ベトナムにおける農業の現況
ベトナムは温暖な気候と豊かな土壌に恵まれており、農業が盛んな国である。2019年時点で、農林水産業はGDPの約14%を占め、特にコメ、コーヒー豆、ゴム、カシューナッツは、世界トップレベルの輸出量を誇る。
2021年の輸出額は、コメ:3位、コーヒー豆:2位、天然ゴム(生産額):3位、カシューナッツ:1位となっている。一方、保存・加工等の技術が乏しく、農産品の多くが付加価値の低い1次産品のまま、消費・輸出されている。
また、生産・輸出が急増している果物においても、相手国内産業や生態系保護等の観点から、輸出可能品目には制限がある。取引が限定的なため、ベトナム国内での生産能力が必ずしも輸出額に直結しない。

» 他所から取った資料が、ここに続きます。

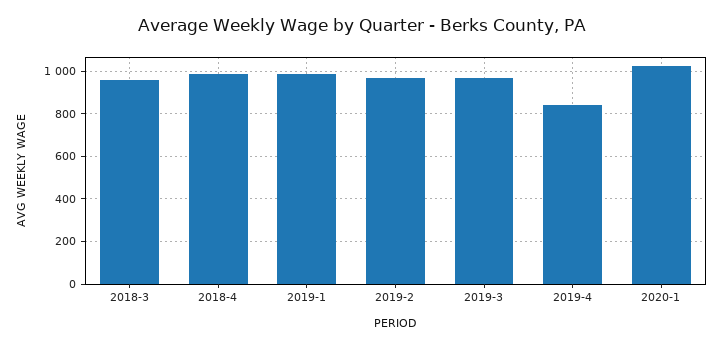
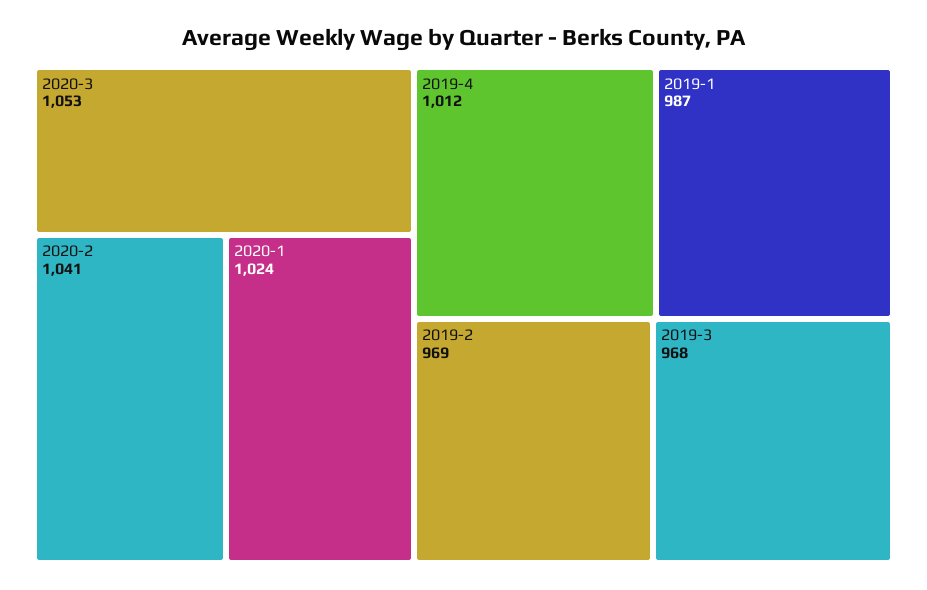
2018-3: 950 -> none
2018-4: 1000 -> none
2019-4: 850 -> 1012
2020-3: none -> 1053
2020-2: none -> 1041

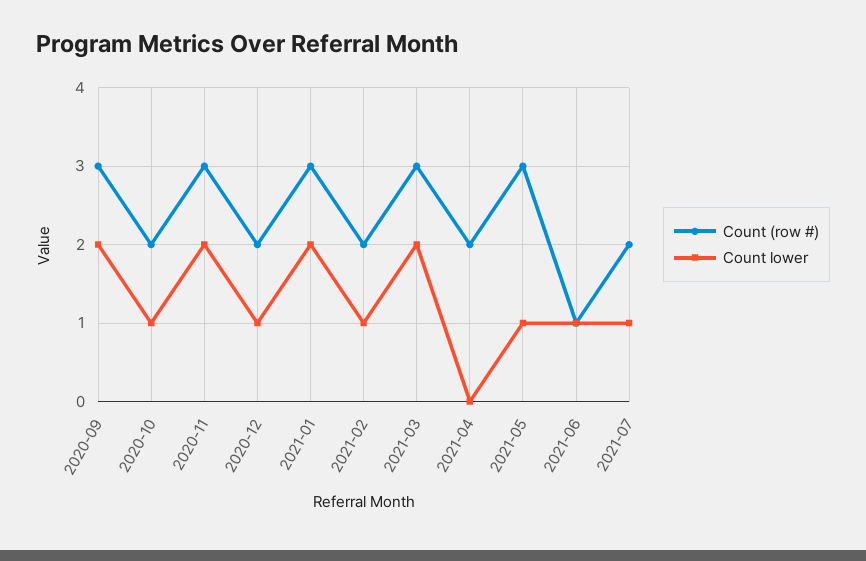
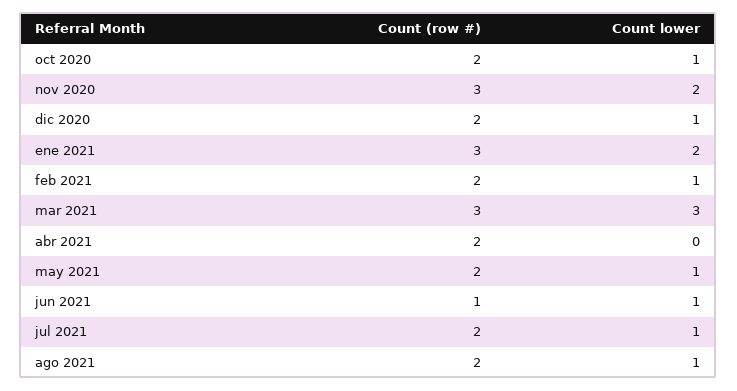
Count (row #), 2020-09: 3 -> none
Count lower, 2020-09: 2 -> none
Count lower, 2021-03: 2 -> 3
Count (row #), 2021-05: 3 -> 2
Count (row #), ago 2021: none -> 2
Count lower, ago 2021: none -> 1

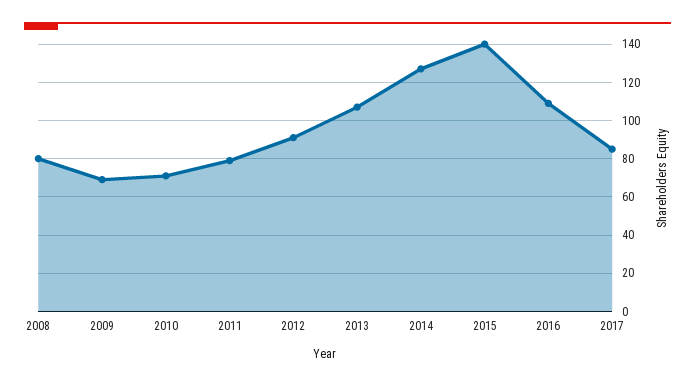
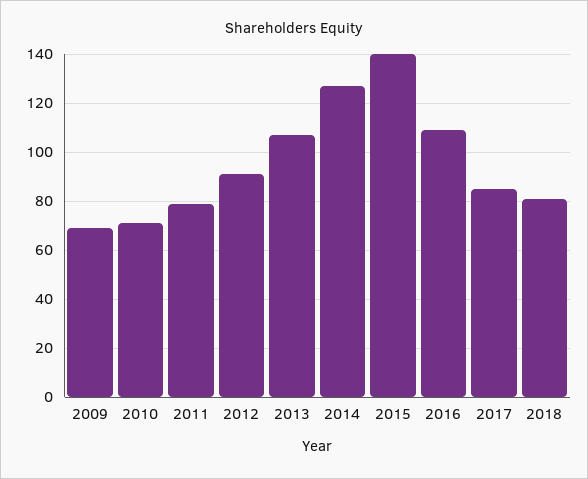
2008: 80 -> none
2018: none -> 80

このような状況において、ベトナム政府は近年農業政策に注力している。農産品への付加価値向上を目指し、高品質品種の生産を拡大し、農産品のブランド化を進めている。さらに政令第57/2018/ND-CP号において、農業に投資する企業への優遇政策を進めており、保存・加工等の分野においても、今後の発展が期待されている。
2023年の農産品輸出入状況
2023年11月末時点で、農産品の輸出額は約243億ドルに達し、前年比で約17%増を記録した。2023年には、国際市場の変動等の様々な要因により、輸出入額は1位:コメ、2位:野菜となった。コメは、急速な生産拡大により、輸出量770万トン超(前年比約16%増)、輸出額44億ドル以上(約36%増)となった。野菜の輸出額は53億ドルに達し、前年比で約75%増加した。
ベトナム政府の農業政策
コメに関しては、生育期間の短い高品質種を中心とした生産構造転換に取り組んでいる。果物・野菜に関しては、主力の果樹作物生産に焦点をおいている。栄養・品質確保、機械化、保存・加工に関する様々な技術を導入し、生産を集中的かつ統一的に組織することで、生産効率を向上させ、輸出価値向上を目指している。
ベトナム農業の展望
世界銀行は、コメ価格は2025年まで高値を維持すると予測しており、コメの生産・輸出の多いベトナムにとっては追い風である。コメ価格が高いことで、農業部門への投資進展が見込まれる。さらに、投資家は高リターンを期待できるため、生産性向上や技術革新へと資金が流入していく。これにより農業セクター全体の競争力が高まり、国内の農業が持続的に発展していくことが期待されている。